- The Washington Times - Wednesday, June 23, 2010

Living in prison didn’t stop nearly 1,300 inmates from cashing in on a popular tax break for first-time home buyers, a government investigator reported Wednesday. Their take: more than $9 million.

In all, more than 14,100 tax filers improperly received at least $26.7 million in tax credits meant to boost the nation’s slumping housing markets, said the report by J. Russell George, the Treasury Department’s inspector general for tax administration.

A common scam had multiple taxpayers using the sale of a single home, with each claiming the credit. One home was used by 67 tax filers, the report said. In other cases, taxpayers got the money for sales that happened before the tax break started.

“This is very troubling,” Mr. George said. “Congress created and modified the home-buyer credit to stimulate the economy and help taxpayers achieve the American dream, not to line the pockets of wrongdoers.”

The Internal Revenue Service says it is taking steps to get the money back. The agency noted that more than 2.6 million taxpayers claimed the tax credit through April - claiming $18.7 billion in credits - with only a tiny fraction going to prison inmates or other scofflaws.

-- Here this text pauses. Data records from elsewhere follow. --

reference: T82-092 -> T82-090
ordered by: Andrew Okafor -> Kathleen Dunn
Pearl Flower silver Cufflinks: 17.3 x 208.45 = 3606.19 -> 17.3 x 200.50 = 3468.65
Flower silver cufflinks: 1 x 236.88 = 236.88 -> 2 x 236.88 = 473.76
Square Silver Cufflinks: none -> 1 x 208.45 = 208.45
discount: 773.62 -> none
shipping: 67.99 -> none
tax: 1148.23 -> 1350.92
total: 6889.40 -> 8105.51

“The IRS will follow up on every instance of an improper prisoner payment and take swift and appropriate enforcement actions,” the IRS said in a statement.

The report blemishes an otherwise popular tax break that was sweetened once by President Obama’s economic recovery package and again when Congress extended it into the spring. The National Association of Realtors says the tax credit has generated 1 million new home sales that wouldn’t have happened otherwise.

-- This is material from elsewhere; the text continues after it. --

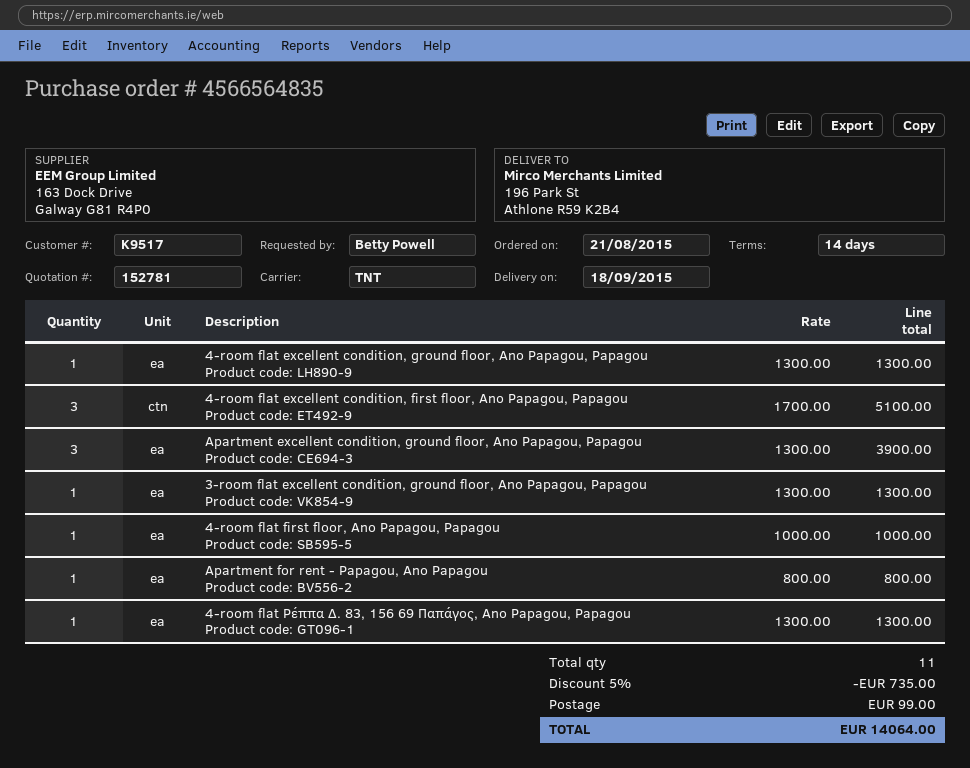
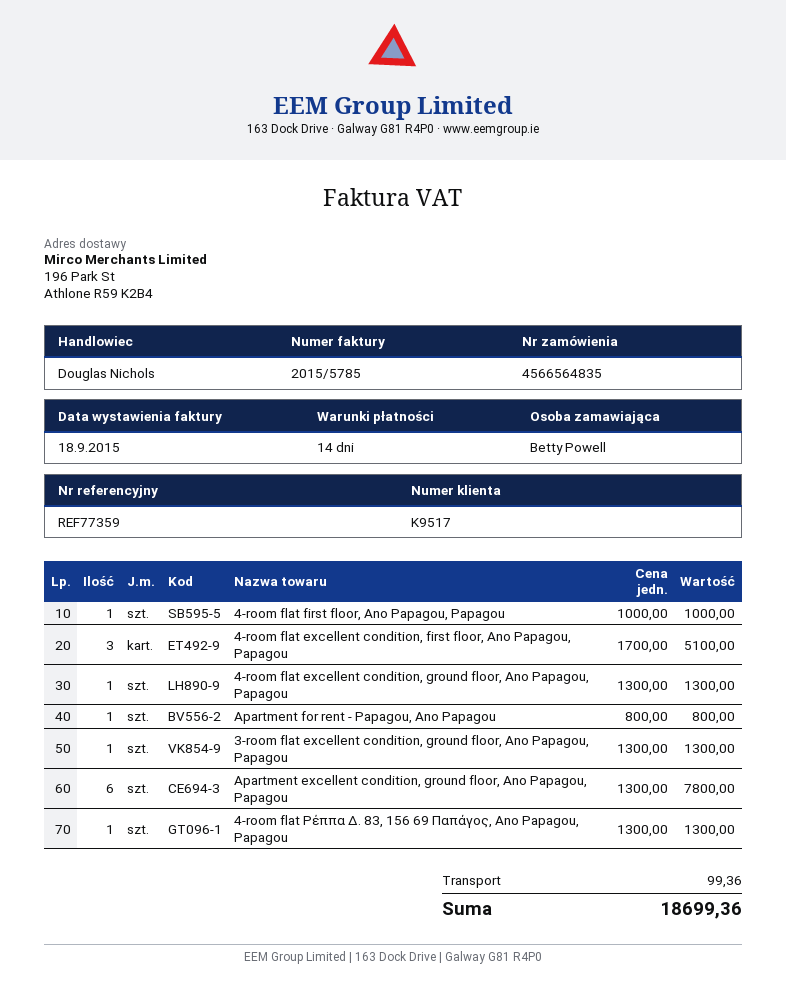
Apartment excellent condition, ground floor, Ano Papagou, Papagou: 3 x 1300.00 = 3900.00 -> 6 x 1300.00 = 7800.00
discount: 5% = 735.00 -> none
shipping: 99.00 -> 99.36
total: 14064.00 -> 18699.36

“Last year, we learned that children and persons who did not purchase homes were fraudulently claiming the first-time home-buyer credit,” said Rep. John Lewis, Georgia Democrat and chairman of the House Ways and Means oversight subcommittee. “Although I am pleased that the fraud identified earlier does not continue, I am concerned about prisoners claiming the credit.”

Congress started the first-time home-buyer tax credit in 2008, providing couples up to $7,500 that had to be repaid, free of interest, over 15 years. The credit was essentially an interest-free loan.

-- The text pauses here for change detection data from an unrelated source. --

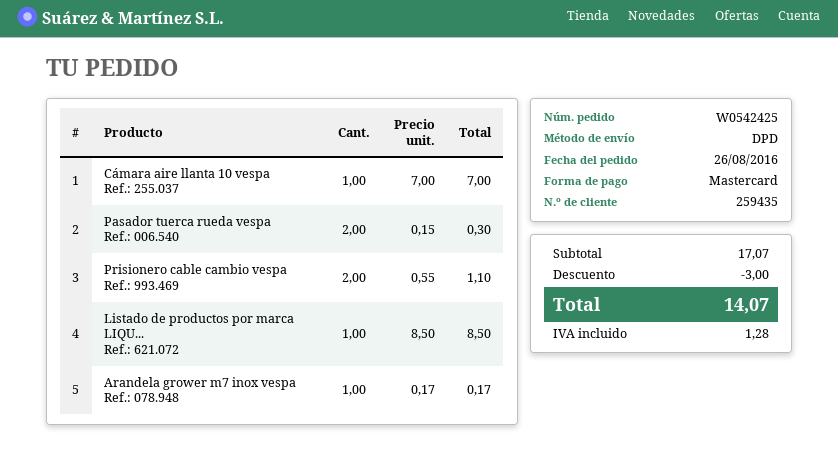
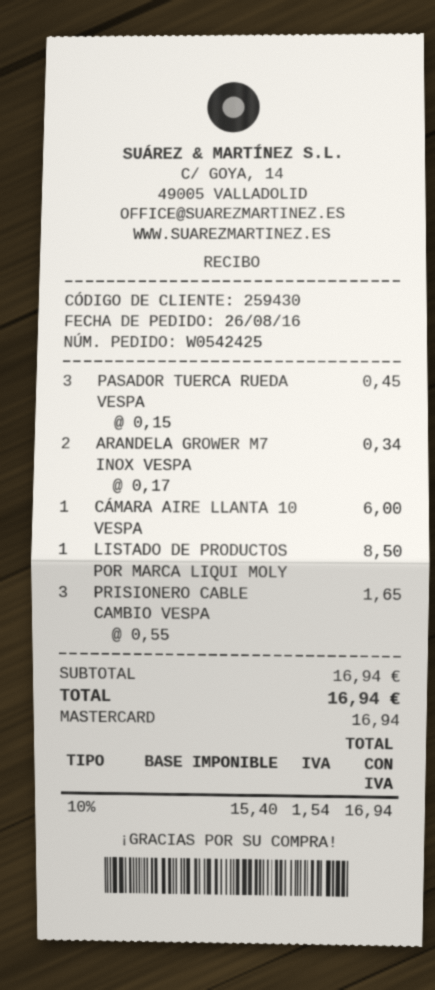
customer number: 259435 -> 259430
Cámara aire llanta 10 vespa: 1 x 7.00 = 7.00 -> 1 x 6.00 = 6.00
Pasador tuerca rueda vespa: 2 x 0.15 = 0.30 -> 3 x 0.15 = 0.45
Prisionero cable cambio vespa: 2 x 0.55 = 1.10 -> 3 x 0.55 = 1.65
Arandela grower m7 inox vespa: 1 x 0.17 = 0.17 -> 2 x 0.17 = 0.34
subtotal: 17.07 -> 16.94
discount: 3.00 -> none
tax: 1.28 -> 1.54
total: 14.07 -> 16.94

Last year, Mr. Obama and Congress upgraded the credit significantly, increasing the top amount to $8,000 and ending the requirement that it be repaid.

The inspector general’s report targets taxpayers who claimed the first-time home-buyers’ tax credit under these two programs. Since then, in November, Congress expanded the tax credit to existing homeowners, offering up to $6,500 to longtime owners who bought new homes.

The IRS said it has aggressively enforced the use of the tax credit, blocking nearly 400,000 questionable claims and opening more than 150 criminal investigations.

Nevertheless, 1,295 prison inmates were able to get $9.1 million in credits, including 241 who were serving life sentences, the inspector general’s report said. None of the inmates filed joint returns, so the claims could not have been for purchases by spouses.

The IG report estimates that 2,555 taxpayers wrongly received $17.6 million in tax credits for homes purchased before the credit was enacted.

An estimated 10,282 taxpayers wrongly received credits for homes that were also used by other taxpayers to claim the credit. Investigators were unable to quantify the amount of money they received, “but all indications are that the total will be in the tens of millions of dollars,” the IG’s office said in a statement.

Investigators also found 87 IRS employees who may have improperly claimed the credit, though the review was ongoing.